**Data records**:
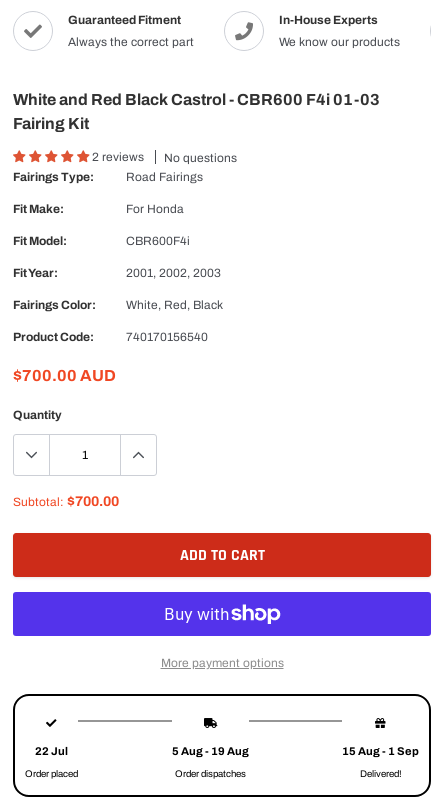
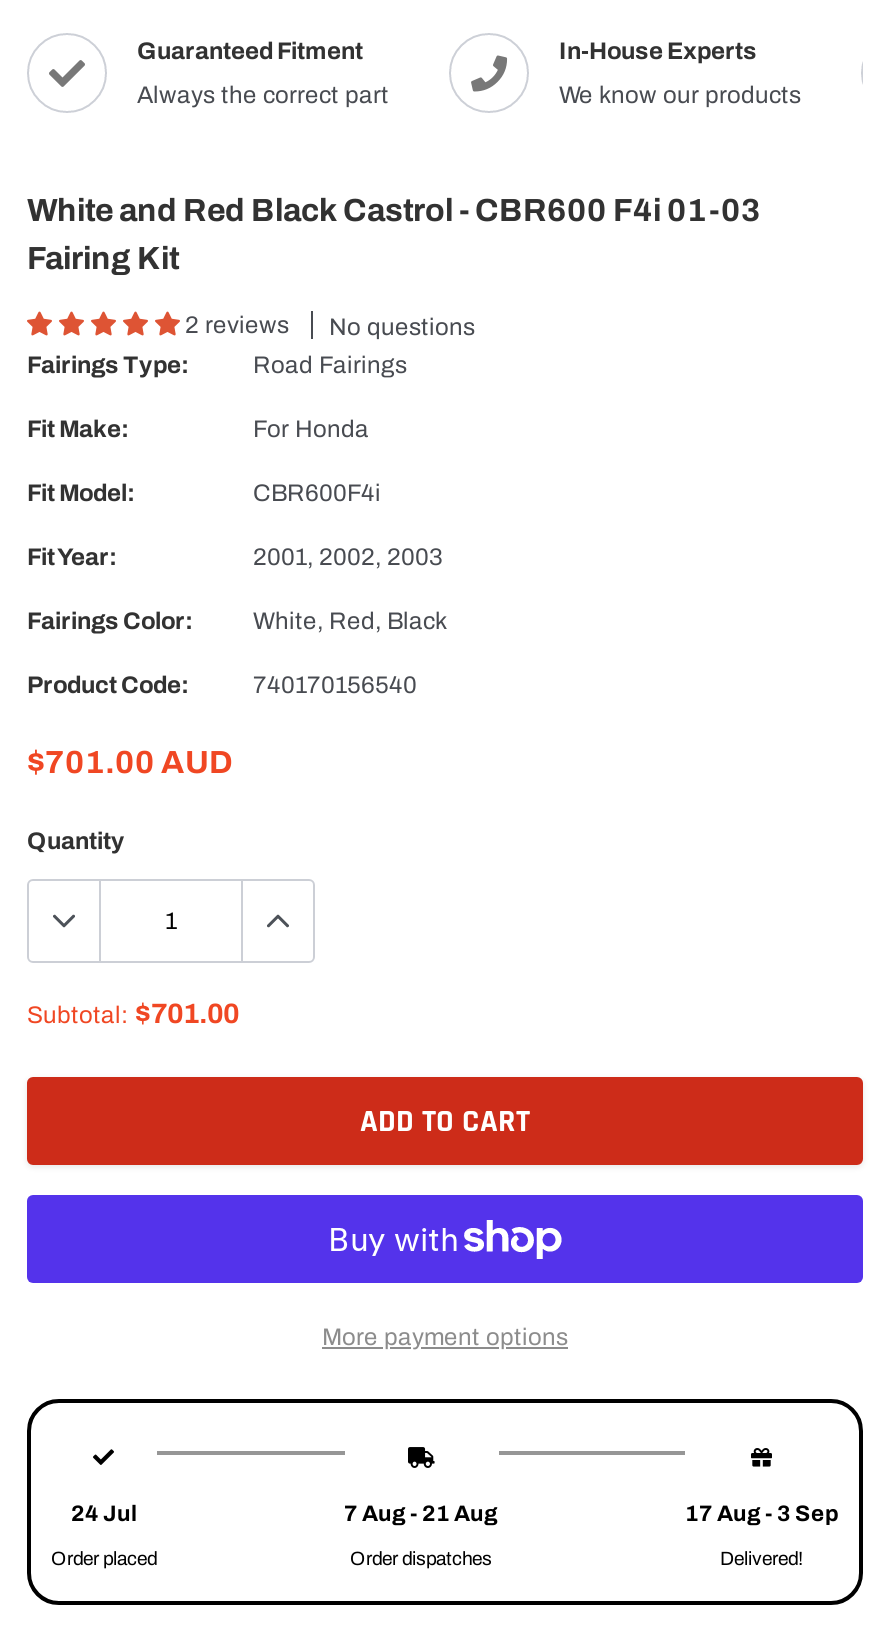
- $700.00 AUD
+ $701.00 AUD

- Subtotal: $700.00
+ Subtotal: $701.00

- 22 Jul
+ 24 Jul

- 5 Aug - 19 Aug
+ 7 Aug - 21 Aug

- 15 Aug - 1 Sep
+ 17 Aug - 3 Sep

**Task item**: For the records above, give every line again exactly and skip the pictures.

**Expected answer**:
- $700.00 AUD
+ $701.00 AUD

- Subtotal: $700.00
+ Subtotal: $701.00

- 22 Jul
+ 24 Jul

- 5 Aug - 19 Aug
+ 7 Aug - 21 Aug

- 15 Aug - 1 Sep
+ 17 Aug - 3 Sep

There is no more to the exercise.